§ Excerpted data
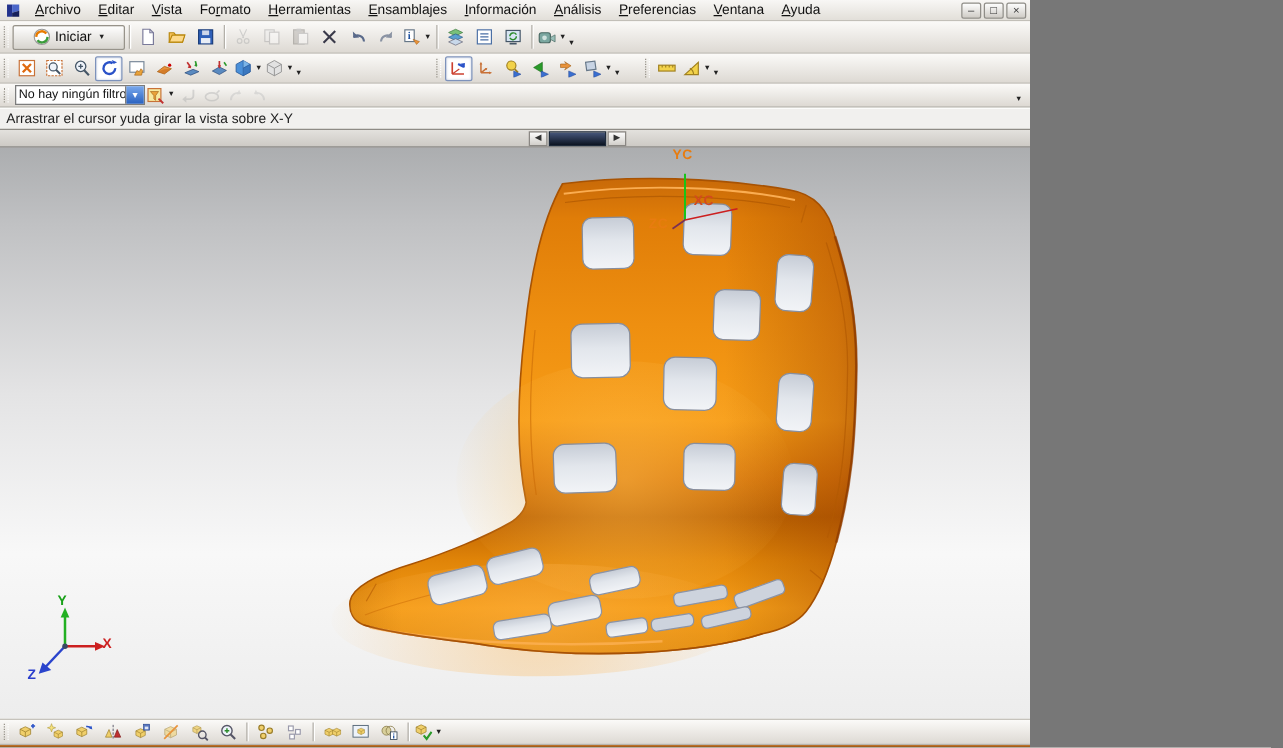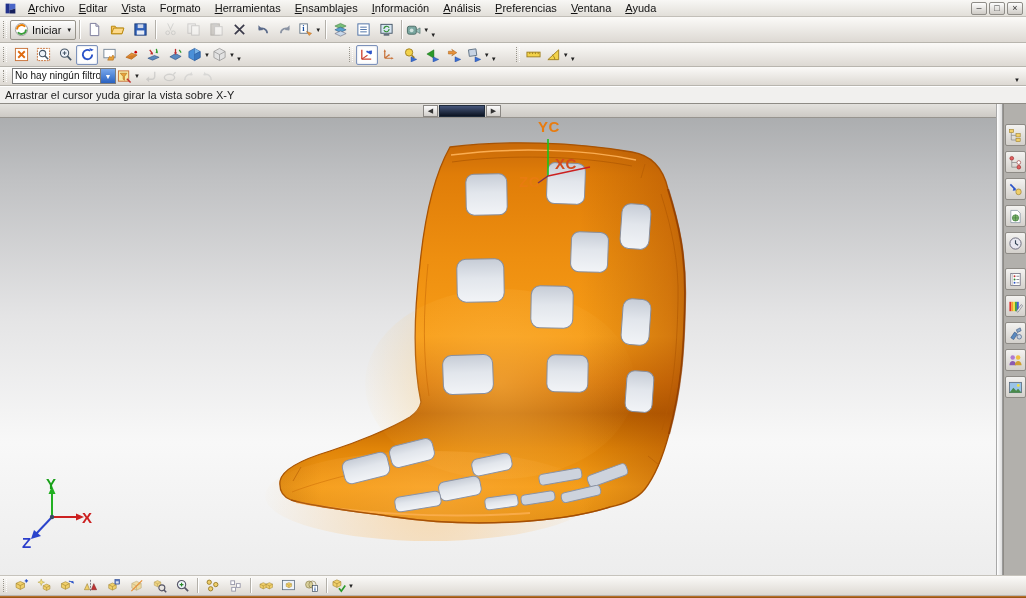--- a/index.html
+++ b/index.html
@@ -4,7 +4,7 @@
 <style>
   *{box-sizing:border-box;margin:0;padding:0}
   body{margin:0;background:#777;font-family:"Liberation Sans",sans-serif;-webkit-font-smoothing:antialiased}
-  .window{position:relative;width:1026px;height:598px;background:#ece9e4;overflow:hidden}
+  .window{position:relative;width:824px;height:598px;background:#ece9e4;overflow:hidden}
 
   
   .menubar{height:17px;display:flex;align-items:center;background:linear-gradient(#f8f7f5,#e2dfd9);border-bottom:1px solid #c2bfb8;padding-left:3px;font-size:11px}

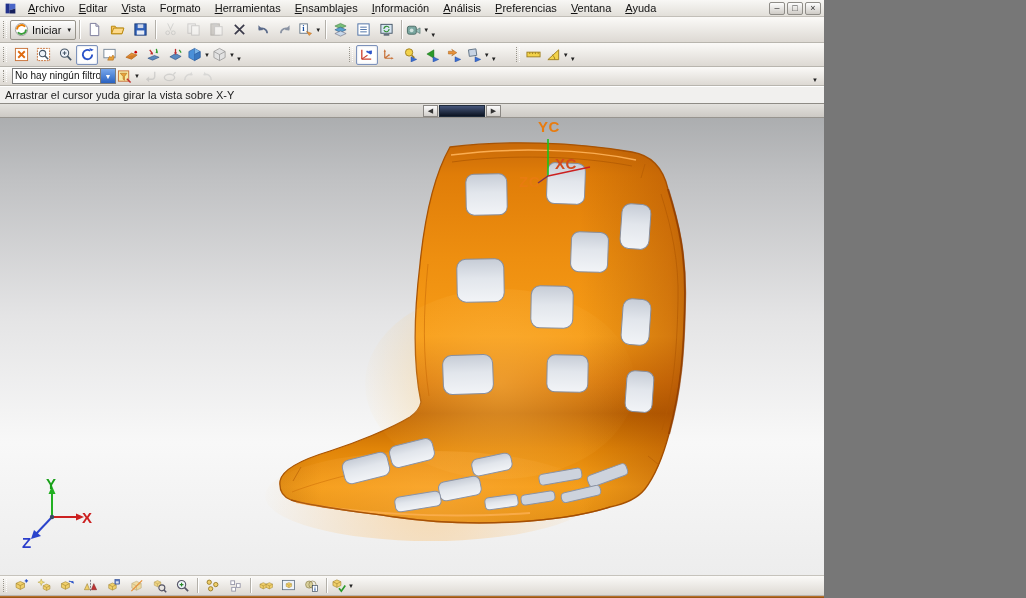--- a/index.html
+++ b/index.html
@@ -31,7 +31,7 @@
   .icon{display:flex;align-items:center;justify-content:center}
   .dd{font-size:6px;color:#222;margin-left:2px}
   .ovf{font-size:6px;color:#222;align-self:flex-end;margin:0 2px 3px 0}
-  .iniciar{display:flex;align-items:center;gap:3px;height:20px;padding:0 3px;border:1px solid #97938a;border-radius:2px;background:linear-gradient(#fefefe,#d7d4ce);font-size:11px;color:#111}
+  .iniciar{display:flex;align-items:center;gap:3px;height:20px;padding:0 15px;border:1px solid #97938a;border-radius:2px;background:linear-gradient(#fefefe,#d7d4ce);font-size:11px;color:#111}
 
   
   .combo{display:flex;height:16px;border:1px solid #7c7c7c;background:#fff;width:104px;margin-left:2px}

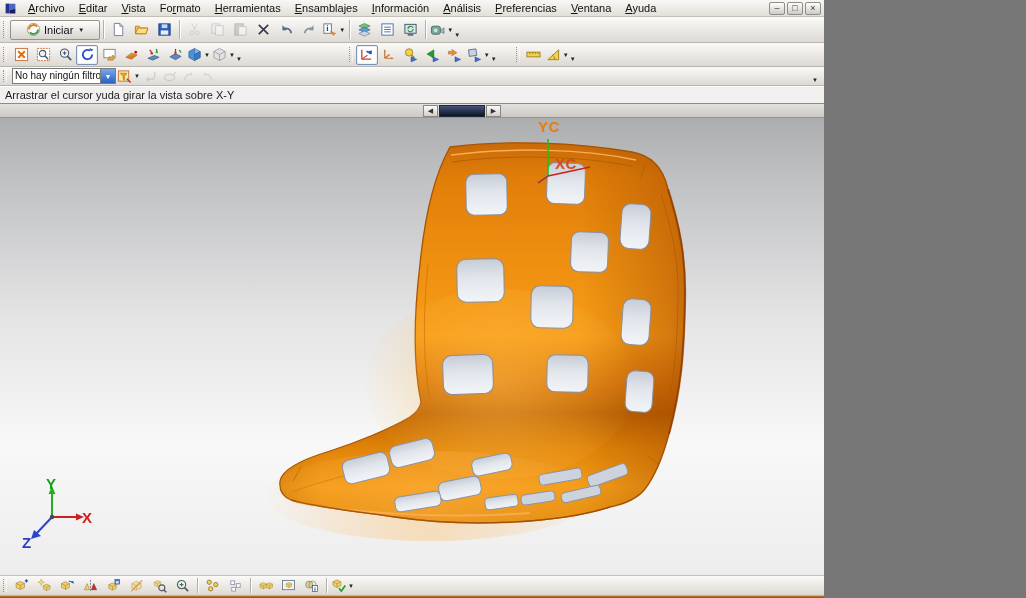--- a/index.html
+++ b/index.html
@@ -54,7 +54,7 @@
   .rbar{position:absolute;top:0;right:0;width:23px;height:100%;background:#b2b0ac;border-left:1px solid #8e8b86;display:flex;flex-direction:column;align-items:center;padding-top:20px;gap:5px}
   .rb-btn{width:21px;height:22px;background:linear-gradient(#f3f2f0,#d3d0cb);border:1px solid #8e8b86;border-radius:2px;display:flex;align-items:center;justify-content:center;flex:none}
   .rb-btn:nth-child(6){margin-top:9px}
-  .ovl{position:absolute;font-size:15px;font-weight:bold;z-index:4;letter-spacing:.5px}
+  .ovl{position:absolute;font-size:11px;font-weight:bold;z-index:4;letter-spacing:.5px}
 
   
   .rust{position:absolute;left:0;bottom:0;width:1026px;height:2px;background:linear-gradient(#c47a30,#8a4a10)}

§ Directions for this task
Find the lines in the data that include "letter", then copy each of them.

§ Solution for this task
-  .ovl{position:absolute;font-size:15px;font-weight:bold;z-index:4;letter-spacing:.5px}
+  .ovl{position:absolute;font-size:11px;font-weight:bold;z-index:4;letter-spacing:.5px}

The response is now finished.